◆ **WHAT TO DO**:
Select and reproduce each line of the listing below that bears the string "nowrap".

◆ **RECORDS FOR THIS TASK**:
□ □ □
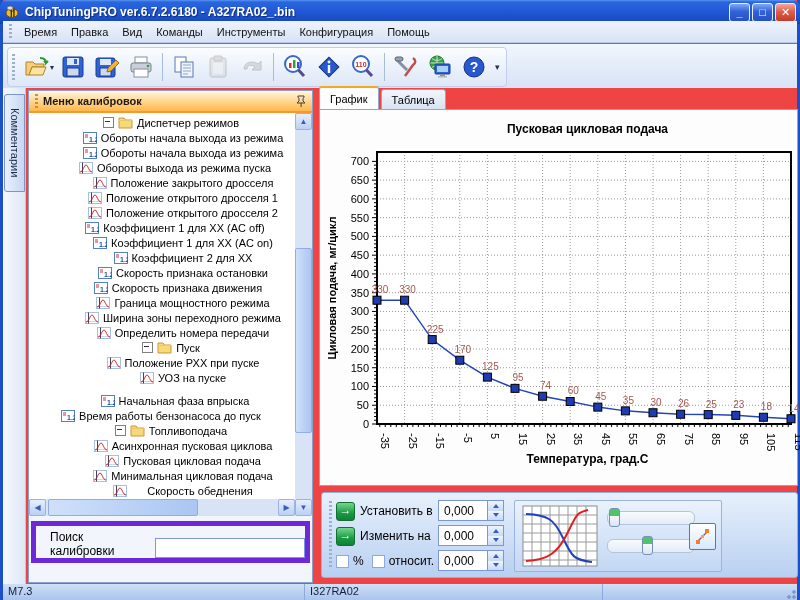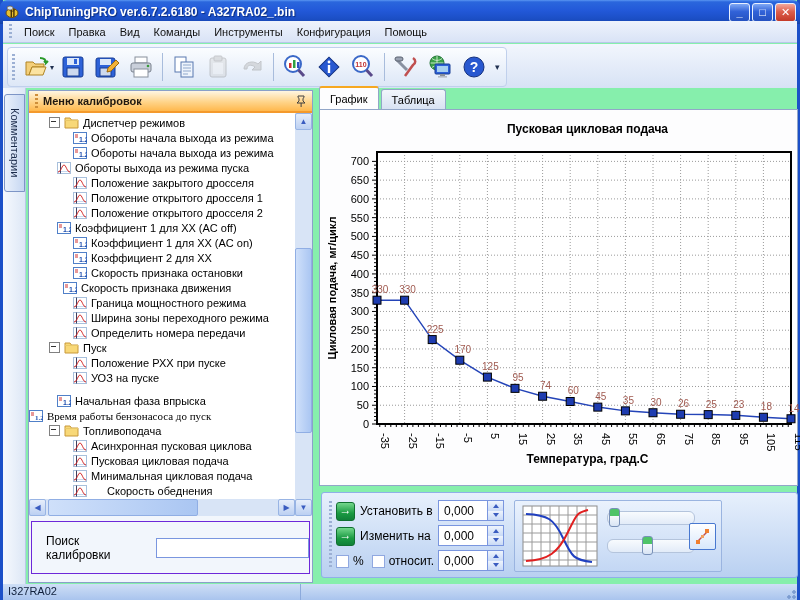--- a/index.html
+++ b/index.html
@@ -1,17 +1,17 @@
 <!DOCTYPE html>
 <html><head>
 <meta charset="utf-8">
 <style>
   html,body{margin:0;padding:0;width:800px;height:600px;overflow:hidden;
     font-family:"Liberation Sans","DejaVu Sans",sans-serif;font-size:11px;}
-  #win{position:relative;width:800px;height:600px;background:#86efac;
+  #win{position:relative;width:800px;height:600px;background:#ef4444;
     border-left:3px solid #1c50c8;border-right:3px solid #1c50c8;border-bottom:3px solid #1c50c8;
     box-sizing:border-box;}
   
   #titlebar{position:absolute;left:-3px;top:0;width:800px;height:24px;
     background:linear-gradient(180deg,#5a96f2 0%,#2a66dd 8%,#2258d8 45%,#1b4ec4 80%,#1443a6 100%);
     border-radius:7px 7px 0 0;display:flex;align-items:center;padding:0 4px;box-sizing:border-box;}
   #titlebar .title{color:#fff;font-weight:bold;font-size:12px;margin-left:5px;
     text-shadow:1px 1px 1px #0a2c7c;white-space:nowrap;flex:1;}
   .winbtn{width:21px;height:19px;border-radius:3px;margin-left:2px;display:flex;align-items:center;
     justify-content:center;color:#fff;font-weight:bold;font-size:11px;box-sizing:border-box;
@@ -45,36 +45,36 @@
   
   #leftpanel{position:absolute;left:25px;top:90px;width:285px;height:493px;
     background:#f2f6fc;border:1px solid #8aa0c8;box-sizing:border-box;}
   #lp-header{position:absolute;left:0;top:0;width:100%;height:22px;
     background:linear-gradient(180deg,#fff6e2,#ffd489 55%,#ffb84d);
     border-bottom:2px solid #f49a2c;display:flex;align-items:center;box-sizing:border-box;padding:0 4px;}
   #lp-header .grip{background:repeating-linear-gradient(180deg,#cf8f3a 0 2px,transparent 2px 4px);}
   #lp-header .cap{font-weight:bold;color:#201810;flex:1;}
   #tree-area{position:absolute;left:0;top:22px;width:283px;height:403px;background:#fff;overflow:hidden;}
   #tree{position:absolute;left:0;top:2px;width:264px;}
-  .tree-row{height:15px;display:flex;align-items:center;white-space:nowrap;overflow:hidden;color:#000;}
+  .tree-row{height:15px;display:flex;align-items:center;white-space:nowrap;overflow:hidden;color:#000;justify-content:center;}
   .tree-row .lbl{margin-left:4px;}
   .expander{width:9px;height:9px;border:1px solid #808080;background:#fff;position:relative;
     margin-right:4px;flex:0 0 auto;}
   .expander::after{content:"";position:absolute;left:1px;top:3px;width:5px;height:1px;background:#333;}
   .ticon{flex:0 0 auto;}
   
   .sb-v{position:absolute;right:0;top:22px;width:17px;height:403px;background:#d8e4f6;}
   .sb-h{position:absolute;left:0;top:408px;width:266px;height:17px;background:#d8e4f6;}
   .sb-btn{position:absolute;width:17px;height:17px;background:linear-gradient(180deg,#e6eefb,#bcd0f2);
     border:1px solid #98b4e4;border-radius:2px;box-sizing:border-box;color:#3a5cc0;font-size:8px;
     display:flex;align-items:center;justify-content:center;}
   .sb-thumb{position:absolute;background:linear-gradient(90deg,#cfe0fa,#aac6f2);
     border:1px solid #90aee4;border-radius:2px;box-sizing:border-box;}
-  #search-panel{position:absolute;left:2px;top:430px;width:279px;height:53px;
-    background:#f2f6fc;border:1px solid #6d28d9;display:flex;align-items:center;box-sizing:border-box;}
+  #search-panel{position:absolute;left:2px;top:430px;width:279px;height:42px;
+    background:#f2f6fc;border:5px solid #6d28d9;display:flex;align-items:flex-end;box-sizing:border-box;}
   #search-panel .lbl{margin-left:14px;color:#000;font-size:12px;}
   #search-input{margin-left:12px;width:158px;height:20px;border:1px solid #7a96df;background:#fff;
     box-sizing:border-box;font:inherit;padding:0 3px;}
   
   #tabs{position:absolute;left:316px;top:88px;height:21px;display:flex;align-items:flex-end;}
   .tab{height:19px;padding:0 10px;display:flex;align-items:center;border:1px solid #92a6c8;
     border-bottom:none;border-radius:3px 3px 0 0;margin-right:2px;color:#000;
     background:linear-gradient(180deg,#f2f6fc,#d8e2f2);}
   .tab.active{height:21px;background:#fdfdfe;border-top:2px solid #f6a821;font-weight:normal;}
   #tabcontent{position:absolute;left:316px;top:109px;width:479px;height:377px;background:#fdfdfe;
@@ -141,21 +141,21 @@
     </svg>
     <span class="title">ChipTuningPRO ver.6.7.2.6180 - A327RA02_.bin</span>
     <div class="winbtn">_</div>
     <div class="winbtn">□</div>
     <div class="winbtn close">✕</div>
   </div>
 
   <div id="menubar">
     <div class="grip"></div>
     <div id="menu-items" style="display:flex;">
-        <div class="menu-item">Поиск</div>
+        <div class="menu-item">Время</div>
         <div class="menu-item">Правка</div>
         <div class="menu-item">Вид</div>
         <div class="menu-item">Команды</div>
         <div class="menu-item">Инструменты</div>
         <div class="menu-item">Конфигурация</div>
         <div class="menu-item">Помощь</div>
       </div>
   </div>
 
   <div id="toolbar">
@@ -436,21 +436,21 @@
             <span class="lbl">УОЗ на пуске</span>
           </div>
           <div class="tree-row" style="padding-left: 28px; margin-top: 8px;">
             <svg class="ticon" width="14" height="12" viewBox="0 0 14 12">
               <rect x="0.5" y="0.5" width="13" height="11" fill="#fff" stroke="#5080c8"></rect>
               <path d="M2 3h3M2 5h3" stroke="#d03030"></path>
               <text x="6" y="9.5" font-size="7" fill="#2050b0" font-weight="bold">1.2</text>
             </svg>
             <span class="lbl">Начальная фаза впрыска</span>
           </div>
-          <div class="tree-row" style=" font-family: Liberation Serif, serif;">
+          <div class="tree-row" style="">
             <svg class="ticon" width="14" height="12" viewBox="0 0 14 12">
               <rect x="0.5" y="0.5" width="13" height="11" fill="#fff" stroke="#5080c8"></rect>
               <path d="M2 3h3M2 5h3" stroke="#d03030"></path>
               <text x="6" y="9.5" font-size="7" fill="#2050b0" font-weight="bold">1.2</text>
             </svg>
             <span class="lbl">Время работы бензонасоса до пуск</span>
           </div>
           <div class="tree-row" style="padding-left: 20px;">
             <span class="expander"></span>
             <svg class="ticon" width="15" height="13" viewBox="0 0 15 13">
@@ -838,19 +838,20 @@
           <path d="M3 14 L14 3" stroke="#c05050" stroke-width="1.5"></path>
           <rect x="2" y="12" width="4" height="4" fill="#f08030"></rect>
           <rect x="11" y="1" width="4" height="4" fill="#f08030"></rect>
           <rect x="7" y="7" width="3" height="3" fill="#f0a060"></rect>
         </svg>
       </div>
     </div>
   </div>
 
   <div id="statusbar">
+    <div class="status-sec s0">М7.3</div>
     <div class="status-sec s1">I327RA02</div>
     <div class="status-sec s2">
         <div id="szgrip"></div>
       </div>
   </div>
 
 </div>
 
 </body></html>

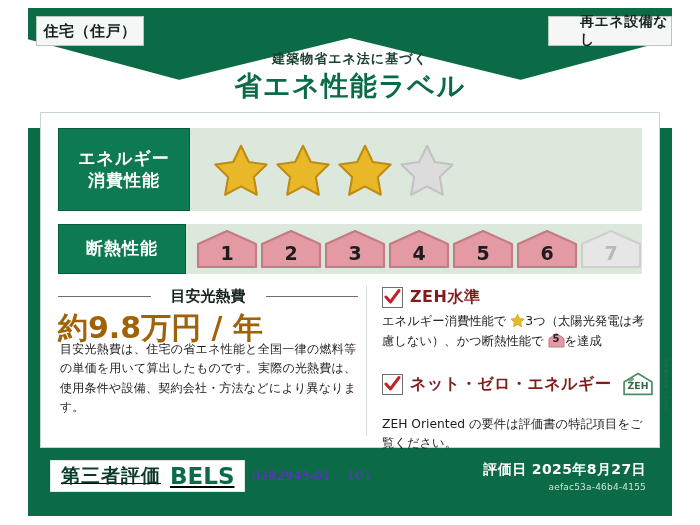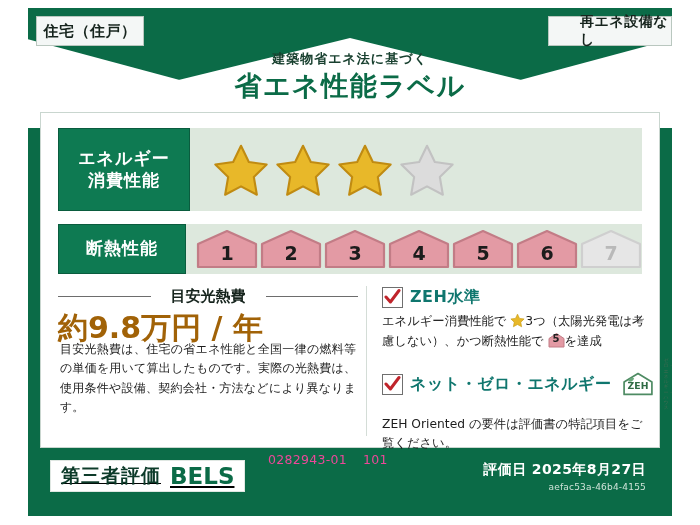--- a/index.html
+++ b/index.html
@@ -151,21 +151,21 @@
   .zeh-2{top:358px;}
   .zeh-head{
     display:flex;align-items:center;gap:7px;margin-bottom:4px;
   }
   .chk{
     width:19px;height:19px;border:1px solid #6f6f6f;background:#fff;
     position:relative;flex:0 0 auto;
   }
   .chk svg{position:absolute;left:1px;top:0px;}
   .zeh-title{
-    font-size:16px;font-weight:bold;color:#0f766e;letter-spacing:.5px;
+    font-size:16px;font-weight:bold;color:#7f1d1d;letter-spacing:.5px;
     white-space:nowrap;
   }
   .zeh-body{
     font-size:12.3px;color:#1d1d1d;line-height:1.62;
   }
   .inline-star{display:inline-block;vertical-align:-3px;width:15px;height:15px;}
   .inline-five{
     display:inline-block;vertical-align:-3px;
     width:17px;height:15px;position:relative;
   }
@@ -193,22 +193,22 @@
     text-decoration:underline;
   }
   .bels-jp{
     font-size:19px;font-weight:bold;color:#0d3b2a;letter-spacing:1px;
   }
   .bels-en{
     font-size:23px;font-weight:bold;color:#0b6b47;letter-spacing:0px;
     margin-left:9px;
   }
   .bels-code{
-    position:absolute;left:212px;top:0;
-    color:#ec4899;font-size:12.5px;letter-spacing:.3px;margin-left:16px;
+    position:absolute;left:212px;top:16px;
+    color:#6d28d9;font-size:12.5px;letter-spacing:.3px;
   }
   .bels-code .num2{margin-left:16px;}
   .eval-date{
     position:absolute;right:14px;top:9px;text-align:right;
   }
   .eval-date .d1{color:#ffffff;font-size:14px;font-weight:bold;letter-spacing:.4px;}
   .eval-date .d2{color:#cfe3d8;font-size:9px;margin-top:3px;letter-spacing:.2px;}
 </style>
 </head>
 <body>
□ □ □
◆ **OUTPUT**:
     text-shadow:1px 1px 1px #0a2c7c;white-space:nowrap;flex:1;}
-  .tree-row{height:15px;display:flex;align-items:center;white-space:nowrap;overflow:hidden;color:#000;}
+  .tree-row{height:15px;display:flex;align-items:center;white-space:nowrap;overflow:hidden;color:#000;justify-content:center;}
     white-space:nowrap;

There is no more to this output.